Feb 16: The central nervous system, a reservoir for HIV?

Microglia cells are the only cells in the central nervous system that support HIV infection and replication and intact HIV DNA remains present in the CNS despite long-term treatment. In addition, in some HIV-positive individuals there is a significant difference between the virus population in the blood and that in the cerebrospinal fluid, indicating active replication in brain cells. With this thesis, fresh PhD Stephanie Gumbs from UMC Utrecht showed that in the central nervous system, microglia cells are the main reservoir for HIV.

Since the emergence of the human immunodeficiency virus (HIV) in the 1980s, the virus has claimed the lives of approximately 36 million people worldwide with a similar amount of people currently living with HIV. Antiretroviral therapy (ART) has substantially improved the lives of people with HIV by effectively suppressing viral replication. However, HIV hides in resting cells that persist within anatomical reservoirs, that cannot be targeted by current drugs. The achievement of HIV cure therefore relies on the eradication or permanent silencing of these infected resting cells. For example, HIV can be found in the central nervous system (CNS) already 8 days after a suspected infection. It is unknown if the CNS also acts as a reservoir for latent HIV waiting to be reactivated, which is partly due to the inaccessibility of brain tissue in living subjects.

Unique collection of samples

PhD candidate Stephanie Gumbs (Department of Medical Microbiology, UMC Utrecht) investigated whether the CNS can serve as an anatomical reservoir for HIV and also investigated in which brain cells HIV might be hiding. In this context, she studied various CNS resident cell types including microglia, and peripheral CD4+ T cells with help of a unique collection of samples (obtained from blood, cerebrospinal fluid (CSF) and brain biopsies) from untreated and treated people living with HIV. This research was funded by the Aidsfonds, Health~Holland and the National Institute of Mental Health.

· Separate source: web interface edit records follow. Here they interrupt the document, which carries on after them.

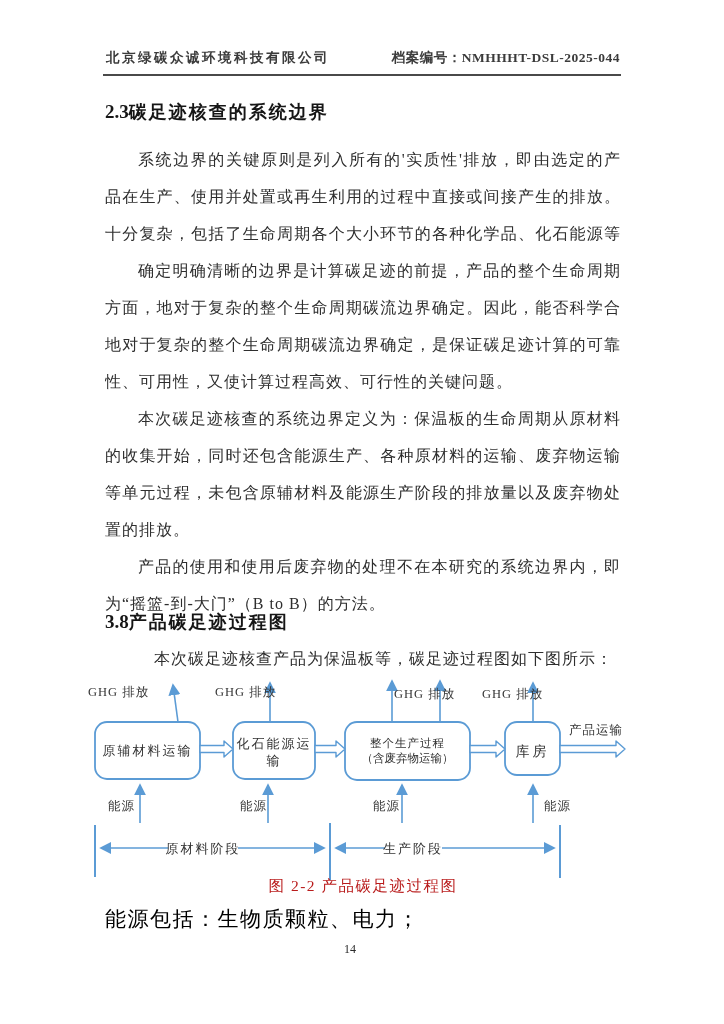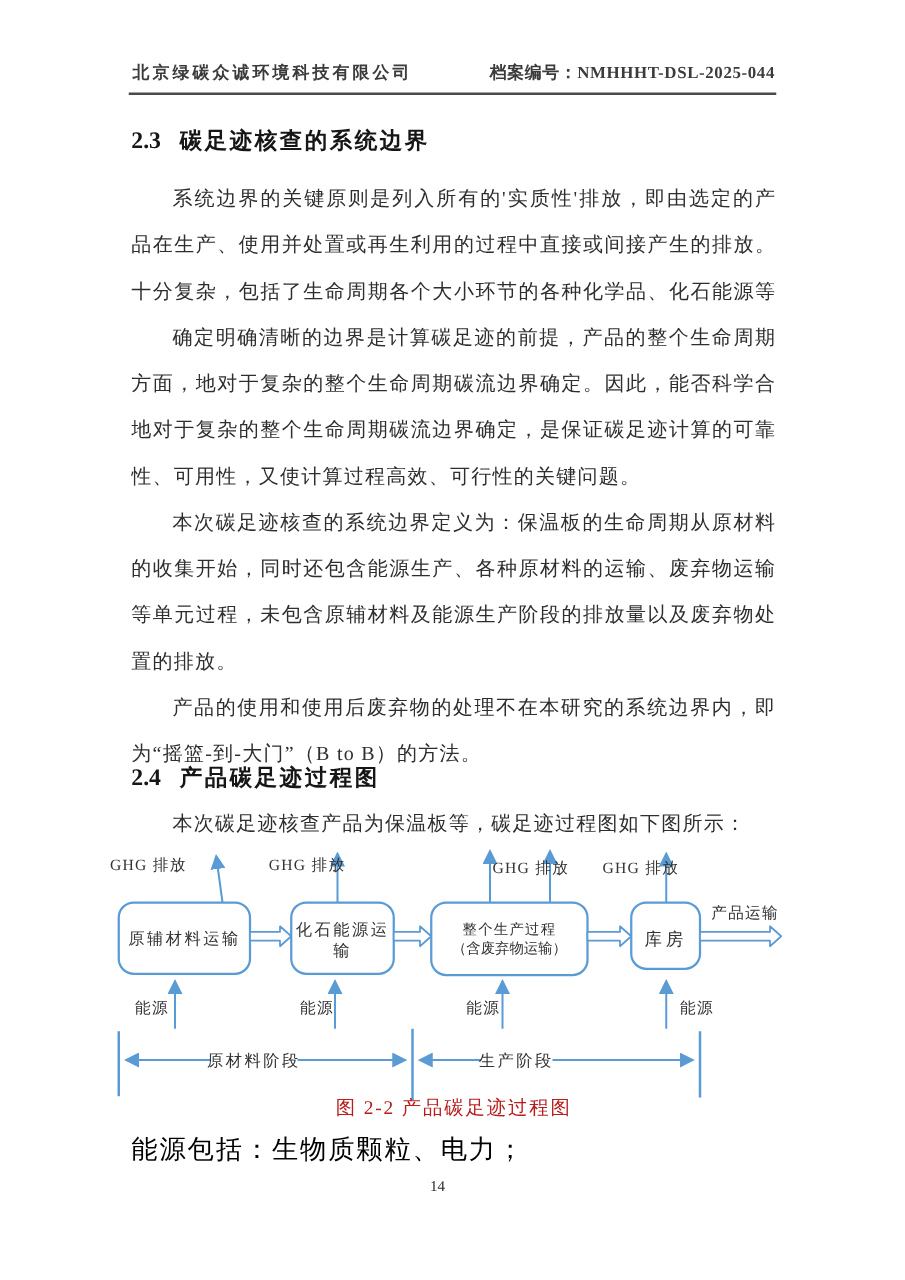--- a/index.html
+++ b/index.html
@@ -3,31 +3,31 @@
 <meta charset="utf-8">
 <style>
   html,body{margin:0;padding:0;background:#ffffff;}
   .page{position:relative;width:724px;height:1024px;background:#ffffff;overflow:hidden;
         font-family:"Liberation Serif","DejaVu Serif",serif;color:#2e2e2e;border-radius:29px;}
   
   .hdr-left{position:absolute;left:106px;top:49px;font-size:13.5px;letter-spacing:2.5px;color:#3b3b3b;font-weight:600;}
   .hdr-right{position:absolute;right:104px;top:49px;font-size:13.5px;letter-spacing:.5px;color:#3b3b3b;font-weight:600;}
   .hdr-rule{position:absolute;left:103px;top:74px;width:518px;height:2px;background:#4a4a4a;}
   
-  .sec-h{position:absolute;left:105px;display:flex;align-items:baseline;gap:15px;color:#161616;}
+  .sec-h{position:absolute;left:105px;display:flex;align-items:baseline;color:#161616;}
   .sec-h .num{font-family:"Liberation Serif",serif;font-weight:bold;font-size:19px;}
   .sec-h .ttl{font-family:"Liberation Sans","DejaVu Sans",sans-serif;font-weight:bold;font-size:18px;letter-spacing:2px;}
   .h23{top:100px;} .h24{top:610px;}
   
   .bodytext{position:absolute;left:105px;top:141px;width:516px;}
   .bline{height:37px;line-height:37px;font-size:16px;letter-spacing:1px;overflow:hidden;
          text-align:justify;text-align-last:justify;}
   .bline.ind{padding-left:33px;}
   .bline.end{text-align:left;text-align-last:left;font-family:Liberation Serif, serif;}
-  .intro{position:absolute;left:105px;top:649px;width:516px;font-size:16px;letter-spacing:1px;padding-left:33px;box-sizing:border-box;}
+  .intro{position:absolute;left:121px;top:649px;width:516px;font-size:16px;letter-spacing:1px;padding-left:33px;box-sizing:border-box;}
   
   .diagram{position:absolute;left:80px;top:672px;}
   .diagram text{font-family:"Liberation Serif","DejaVu Serif",serif;fill:#333333;}
   .caption{position:absolute;left:105px;top:876px;width:516px;text-align:center;font-size:15.5px;letter-spacing:1.5px;color:#b91c1c;}
   .note{position:absolute;left:105px;top:905px;font-size:21px;letter-spacing:1.5px;color:#000000;}
   .pagenum{position:absolute;left:0;top:942px;width:700px;text-align:center;font-size:12px;color:#2b2b2b;}
 </style>
 </head>
 <body>
 
@@ -52,21 +52,21 @@
     <div class="bline end">性、可用性，又使计算过程高效、可行性的关键问题。</div>
     <div class="bline ind">本次碳足迹核查的系统边界定义为：保温板的生命周期从原材料</div>
     <div class="bline">的收集开始，同时还包含能源生产、各种原材料的运输、废弃物运输</div>
     <div class="bline">等单元过程，未包含原辅材料及能源生产阶段的排放量以及废弃物处</div>
     <div class="bline end">置的排放。</div>
     <div class="bline ind">产品的使用和使用后废弃物的处理不在本研究的系统边界内，即</div>
     <div class="bline end">为“摇篮-到-大门”（B to B）的方法。</div>
   </div>
 
   <div class="sec-h h24">
-    <span class="num">2.4</span>
+    <span class="num">3.8</span>
     <span class="ttl">产品碳足迹过程图</span>
   </div>
   <div class="intro">本次碳足迹核查产品为保温板等，碳足迹过程图如下图所示：</div>
 
   <svg class="diagram" width="590" height="212" viewBox="0 0 590 212">
     <defs>
       <marker id="ah" viewBox="0 0 10 10" refX="8.5" refY="5" markerWidth="7.5" markerHeight="7.5" orient="auto-start-reverse">
         <path d="M0,0 L10,5 L0,10 Z" fill="#5B9BD5"></path>
       </marker>
     </defs>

Microglia cells as a HIV target

Gumbs and colleagues demonstrated that intact proviral HIV DNA is present in the microglia in the CNS despite long-term effective ART. Furthermore, they found that some individuals had a significantly higher virus population in CSF than in the blood, which indicates that HIV can infect and replicate within cells in the CNS. Using microglial culture models, it was also demonstrated that microglia support HIV infection and subsequently produce new infectious HIV particles. Finally, based upon a newly developed cerebral organoid culture model, the investigators showed that microglial cells are the only HIV target cell in the CNS.

Stephanie Gumbs concludes: “The achievement of an HIV cure is dependent on the eradication or permanent silencing of latent HIV reservoirs. Our work has demonstrated that the CNS, particularly microglial cells, can support HIV infection and replication and also harbor intact proviral HIV DNA despite long-term ART and viral suppression. This strongly suggests that the CNS can function as a viral reservoir and that therefore the CNS should be included in HIV eradication strategies.”

Stephanie Gumbs, PhD

PhD defense

Stephanie Gumbs (1992, Curaçao) defended her PhD thesis on February 16, 2023 at Utrecht University. The title of her thesis was “Investigations of the central nervous system as a viral reservoir for hiv.” Supervisors were prof. dr. Emmanual Wiertz and prof. dr. Anne Wensing (both Department of Medical Microbiology, UMC Utrecht). Co-supervisors were dr. Monique Nijhuis (Department of Medical Microbiology, UMC Utrecht) and dr. Lot de Witte (Department of Psychiatry,UMC Utrecht and Department of Psychiatry, Icahn School of Medicine at Mount Sinai, New York NY, USA). Following her PhD defense, Stephanie will continue her career as a postdoctoral research fellow at the Cincinnati Children’s Hospital Medical Center in Cincinnati OH, USA.